Revision comparison data:
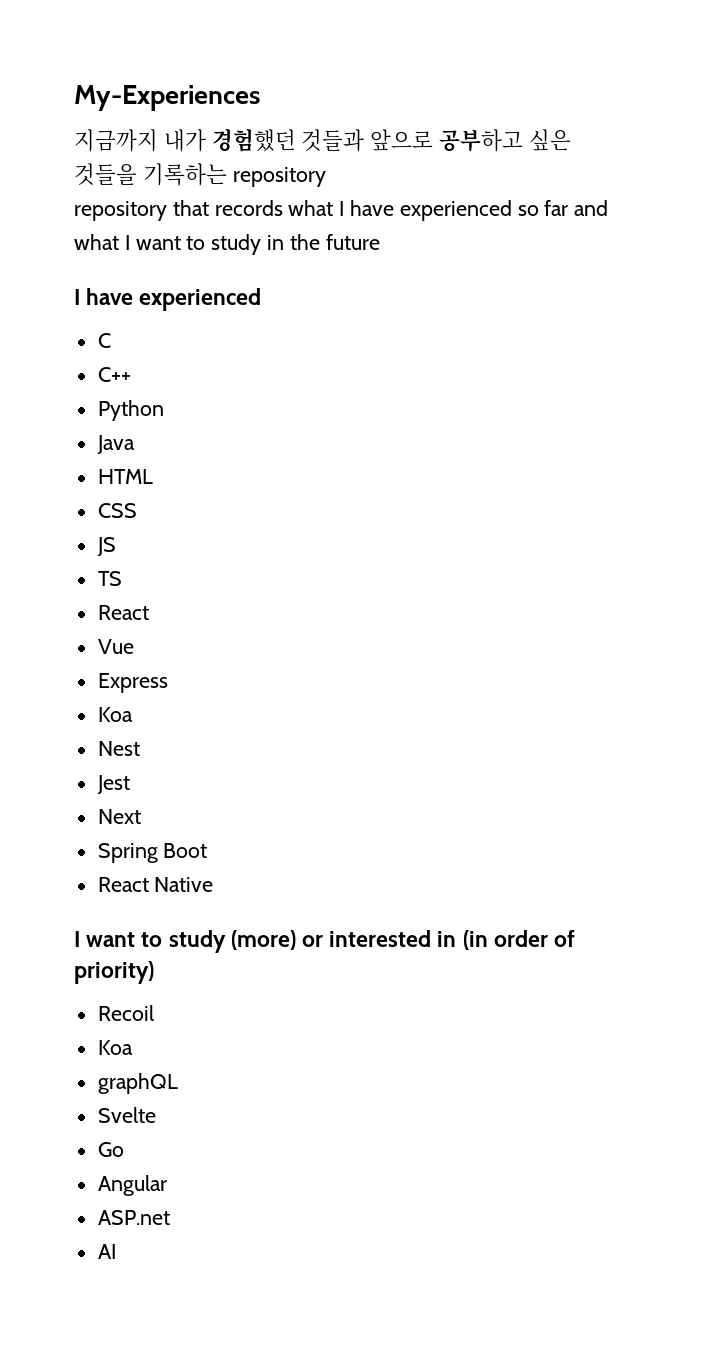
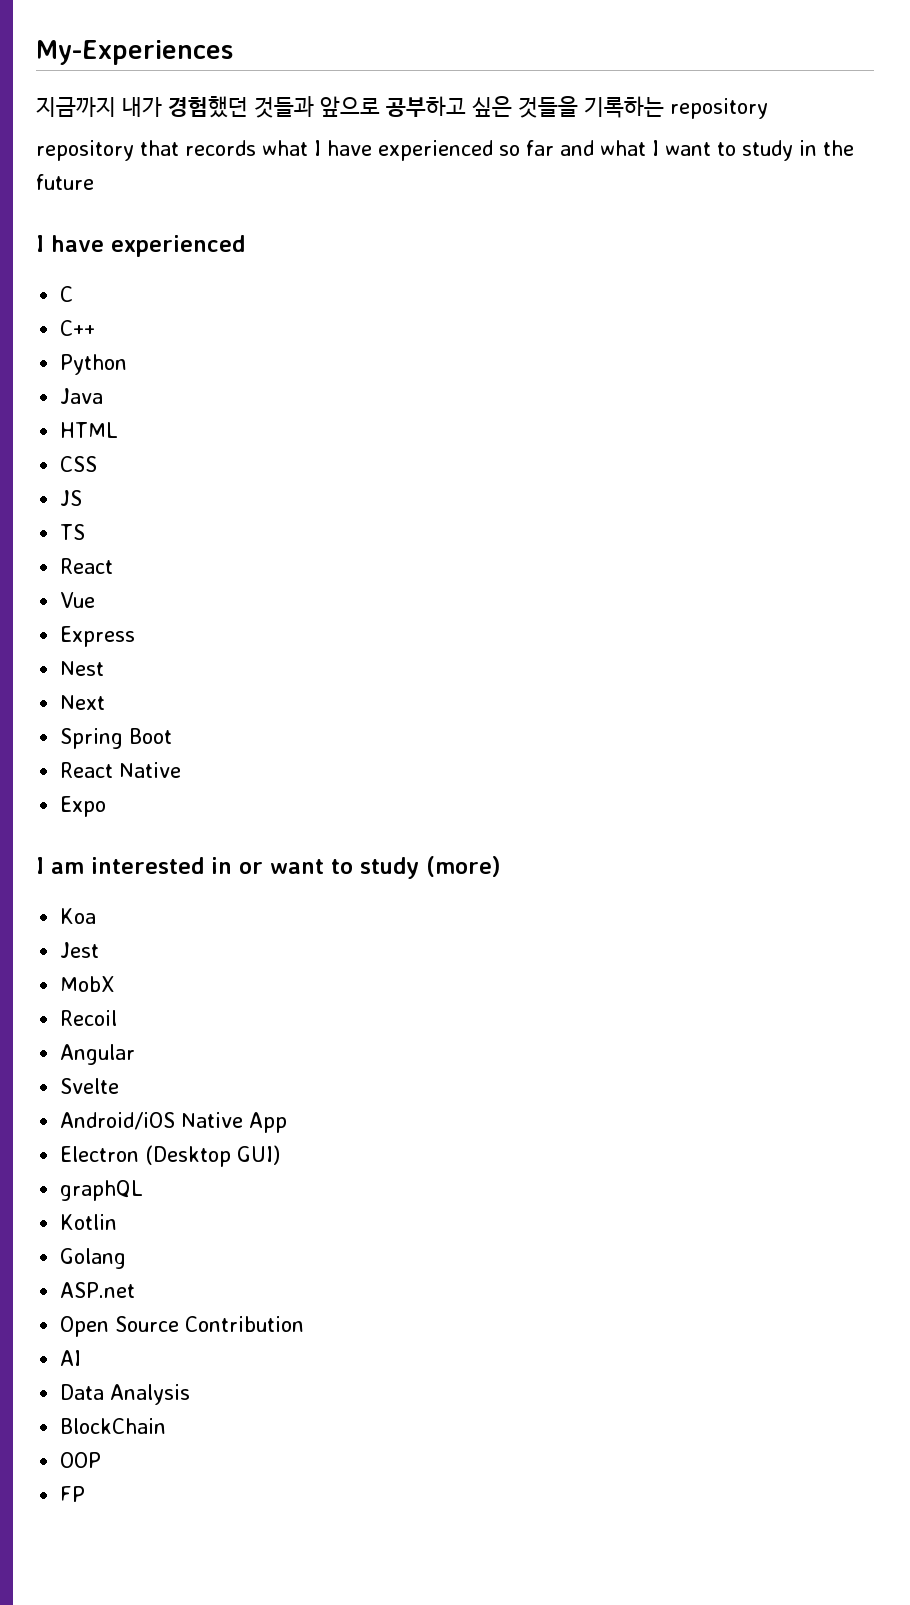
[97,707,133,722] // Koa -> (136, 636) none
[96,775,130,794] // Jest -> (105, 668) none
[74,931,80,947] // I -> [60,796,107,817] [36,857,263,874] // Expo // I am interested in or
[302,930,576,950] [74,961,154,984] [97,1005,154,1021] [97,1040,133,1055] [97,1073,178,1094] [97,1107,156,1123] [97,1142,124,1157] [97,1175,167,1196] [97,1210,170,1225] [97,1244,116,1259] or interested in (in order of priority) // Recoil // Koa // graphQL // Svelte // Go // Angular // ASP.net // AI -> [60,908,97,924] [60,942,100,958] [60,976,116,992] [60,1010,118,1026] [60,1044,136,1065] [60,1078,120,1094] [60,1112,288,1133] [60,1145,281,1167] [60,1180,144,1201] [60,1214,118,1230] [60,1248,127,1269] [60,1282,136,1298] [60,1316,305,1337] [60,1350,82,1366] [60,1384,191,1405] [60,1418,167,1434] [60,1452,102,1468] [60,1486,86,1502] // Koa // Jest // MobX // Recoil // Angular // Svelte // Android/iOS Native App // Electron (Desktop GUI) // graphQL // Kotlin // Golang // ASP.net // Open Source Contribution // AI // Data Analysis // BlockChain // OOP // FP

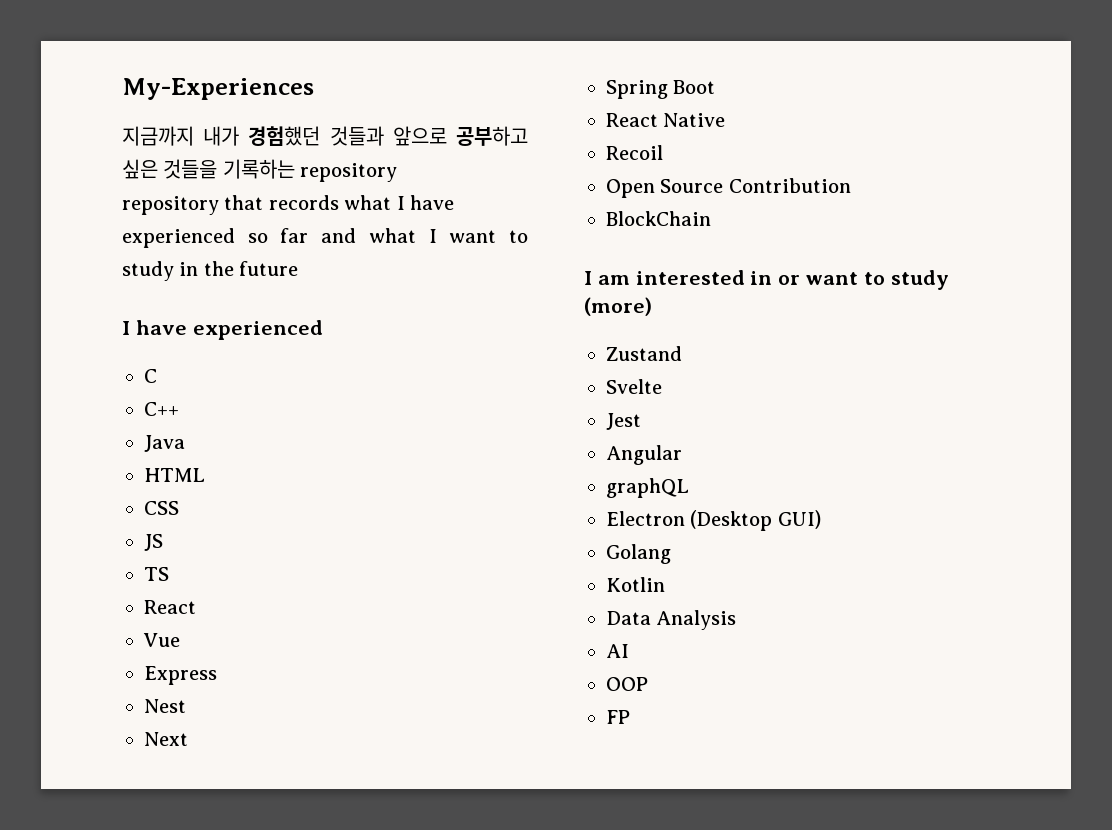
[60,354,128,375] // Python -> (179, 409) none
[60,796,107,817] Expo -> [606,145,663,160] [606,178,851,198] [606,211,711,226] Recoil // Open Source Contribution // BlockChain
[60,908,97,924] Koa -> [606,346,682,361] [606,379,662,394] Zustand // Svelte
[60,976,116,992] [60,1010,118,1026] // MobX // Recoil -> (641, 421) none
[60,1078,120,1094] [60,1112,288,1133] Svelte // Android/iOS Native App -> [606,478,689,498] graphQL
[60,1180,144,1201] graphQL -> [606,544,671,564] Golang
[60,1248,127,1269] [60,1282,136,1298] [60,1316,305,1337] [60,1350,82,1366] // Golang // ASP.net // Open Source Contribution // AI -> (665, 584) none
[60,1418,167,1434] BlockChain -> [606,644,629,658] AI

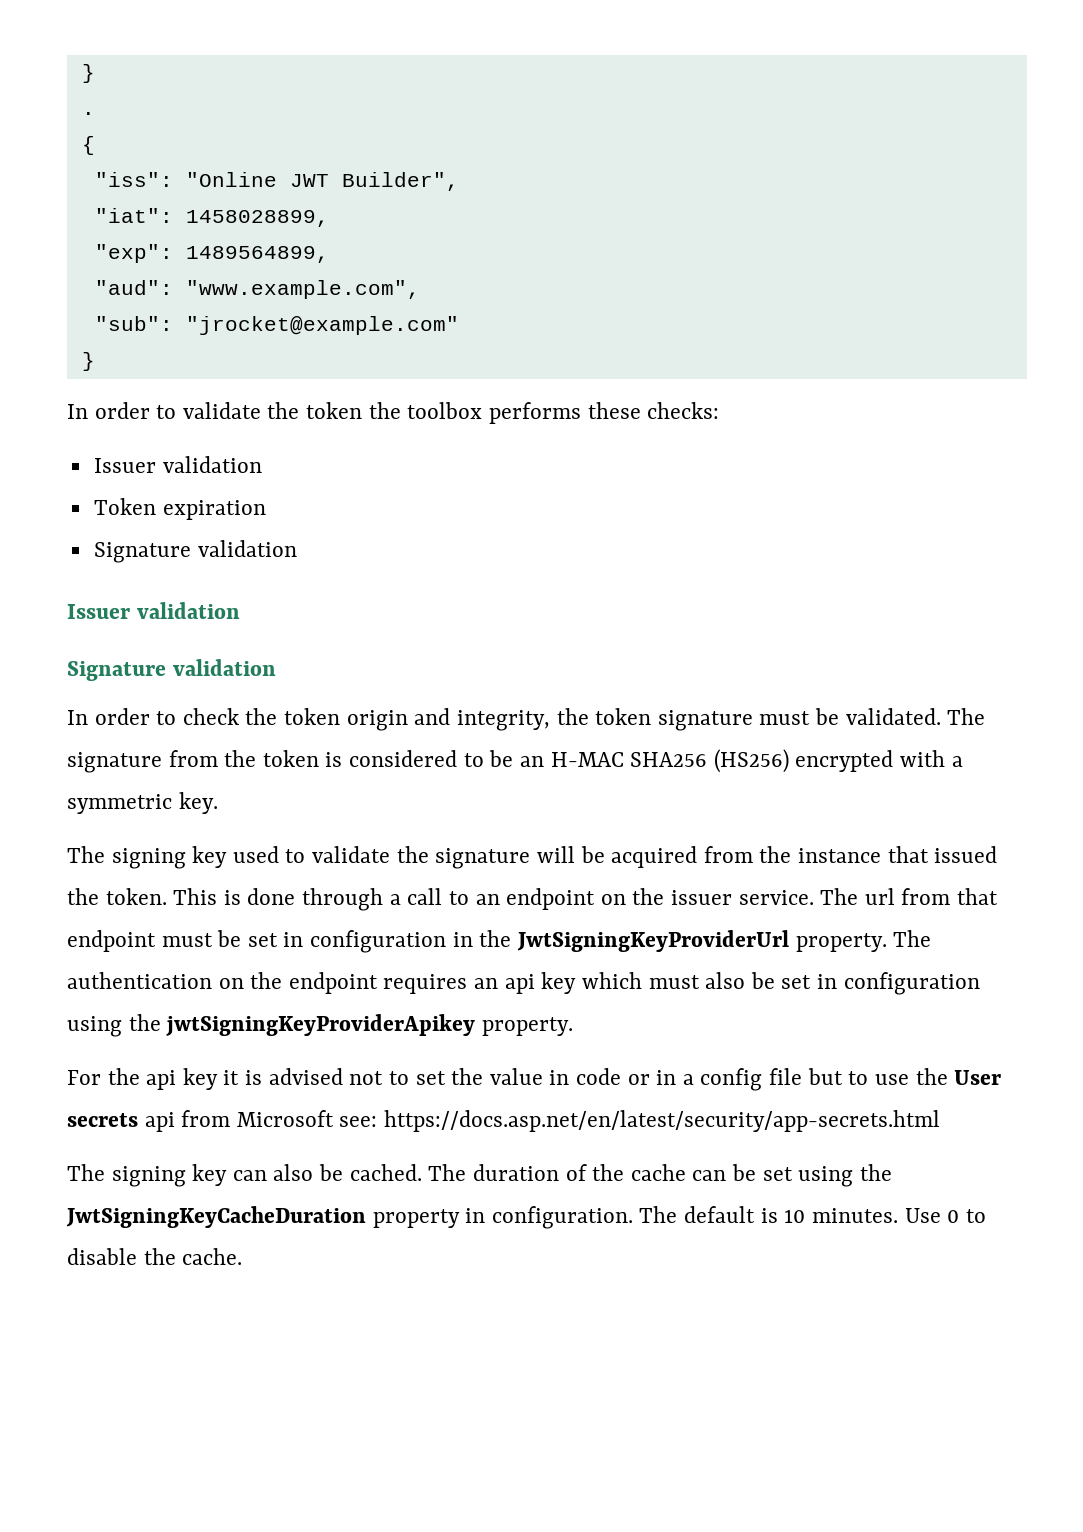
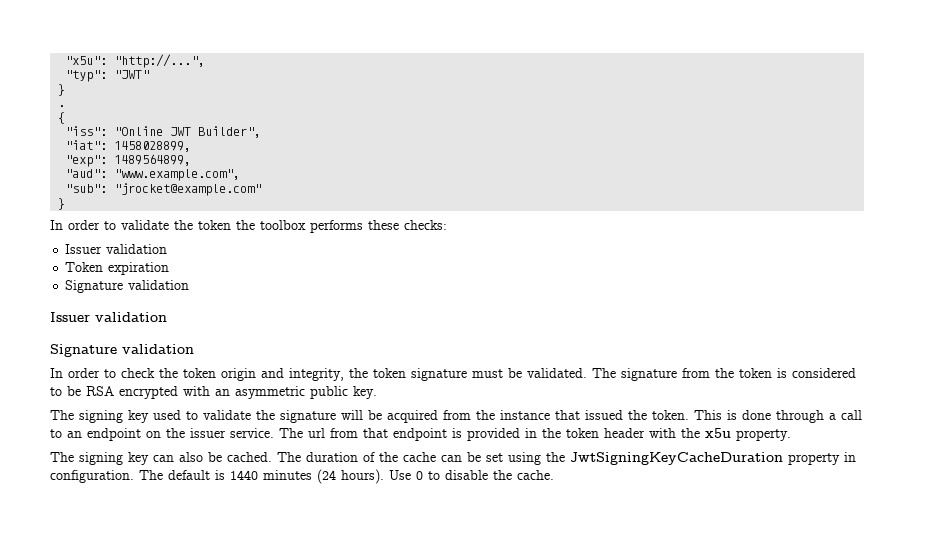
(81, 73) none -> [65,54,206,68] [65,70,150,82] "x5u": "http://...", // "typ": "JWT" //
[519,749,963,773] [67,794,172,814] an H-MAC SHA256 (HS256) encrypted with a symmetric -> [86,386,348,399] RSA encrypted with an asymmetric public
[161,930,932,953] [67,972,980,995] [67,1014,573,1037] [67,1068,1002,1091] [67,1110,941,1132] must be set in configuration in the JwtSigningKeyProviderUrl property. The authentication on the endpoint requires an api key which must also be set in configuration using the jwtSigningKeyProviderApikey property. // For the api key it is advised not to set the value in code or in a config file but to use the User secrets api from Microsoft see: https://docs.asp.net/en/latest/security/app-secrets.html -> [452,428,791,441] is provided in the token header with the x5u property.
[784,1208,898,1223] 10 minutes. -> [230,469,384,484] 1440 minutes (24 hours).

> [Exercise objective]: Pictures don't belong in the copy. Restate all the entries exactly.

> [Response]:
[97,707,133,722] // Koa -> (136, 636) none
[96,775,130,794] // Jest -> (105, 668) none
[74,931,80,947] // I -> [60,796,107,817] [36,857,263,874] // Expo // I am interested in or
[302,930,576,950] [74,961,154,984] [97,1005,154,1021] [97,1040,133,1055] [97,1073,178,1094] [97,1107,156,1123] [97,1142,124,1157] [97,1175,167,1196] [97,1210,170,1225] [97,1244,116,1259] or interested in (in order of priority) // Recoil // Koa // graphQL // Svelte // Go // Angular // ASP.net // AI -> [60,908,97,924] [60,942,100,958] [60,976,116,992] [60,1010,118,1026] [60,1044,136,1065] [60,1078,120,1094] [60,1112,288,1133] [60,1145,281,1167] [60,1180,144,1201] [60,1214,118,1230] [60,1248,127,1269] [60,1282,136,1298] [60,1316,305,1337] [60,1350,82,1366] [60,1384,191,1405] [60,1418,167,1434] [60,1452,102,1468] [60,1486,86,1502] // Koa // Jest // MobX // Recoil // Angular // Svelte // Android/iOS Native App // Electron (Desktop GUI) // graphQL // Kotlin // Golang // ASP.net // Open Source Contribution // AI // Data Analysis // BlockChain // OOP // FP

[60,354,128,375] // Python -> (179, 409) none
[60,796,107,817] Expo -> [606,145,663,160] [606,178,851,198] [606,211,711,226] Recoil // Open Source Contribution // BlockChain
[60,908,97,924] Koa -> [606,346,682,361] [606,379,662,394] Zustand // Svelte
[60,976,116,992] [60,1010,118,1026] // MobX // Recoil -> (641, 421) none
[60,1078,120,1094] [60,1112,288,1133] Svelte // Android/iOS Native App -> [606,478,689,498] graphQL
[60,1180,144,1201] graphQL -> [606,544,671,564] Golang
[60,1248,127,1269] [60,1282,136,1298] [60,1316,305,1337] [60,1350,82,1366] // Golang // ASP.net // Open Source Contribution // AI -> (665, 584) none
[60,1418,167,1434] BlockChain -> [606,644,629,658] AI

(81, 73) none -> [65,54,206,68] [65,70,150,82] "x5u": "http://...", // "typ": "JWT" //
[519,749,963,773] [67,794,172,814] an H-MAC SHA256 (HS256) encrypted with a symmetric -> [86,386,348,399] RSA encrypted with an asymmetric public
[161,930,932,953] [67,972,980,995] [67,1014,573,1037] [67,1068,1002,1091] [67,1110,941,1132] must be set in configuration in the JwtSigningKeyProviderUrl property. The authentication on the endpoint requires an api key which must also be set in configuration using the jwtSigningKeyProviderApikey property. // For the api key it is advised not to set the value in code or in a config file but to use the User secrets api from Microsoft see: https://docs.asp.net/en/latest/security/app-secrets.html -> [452,428,791,441] is provided in the token header with the x5u property.
[784,1208,898,1223] 10 minutes. -> [230,469,384,484] 1440 minutes (24 hours).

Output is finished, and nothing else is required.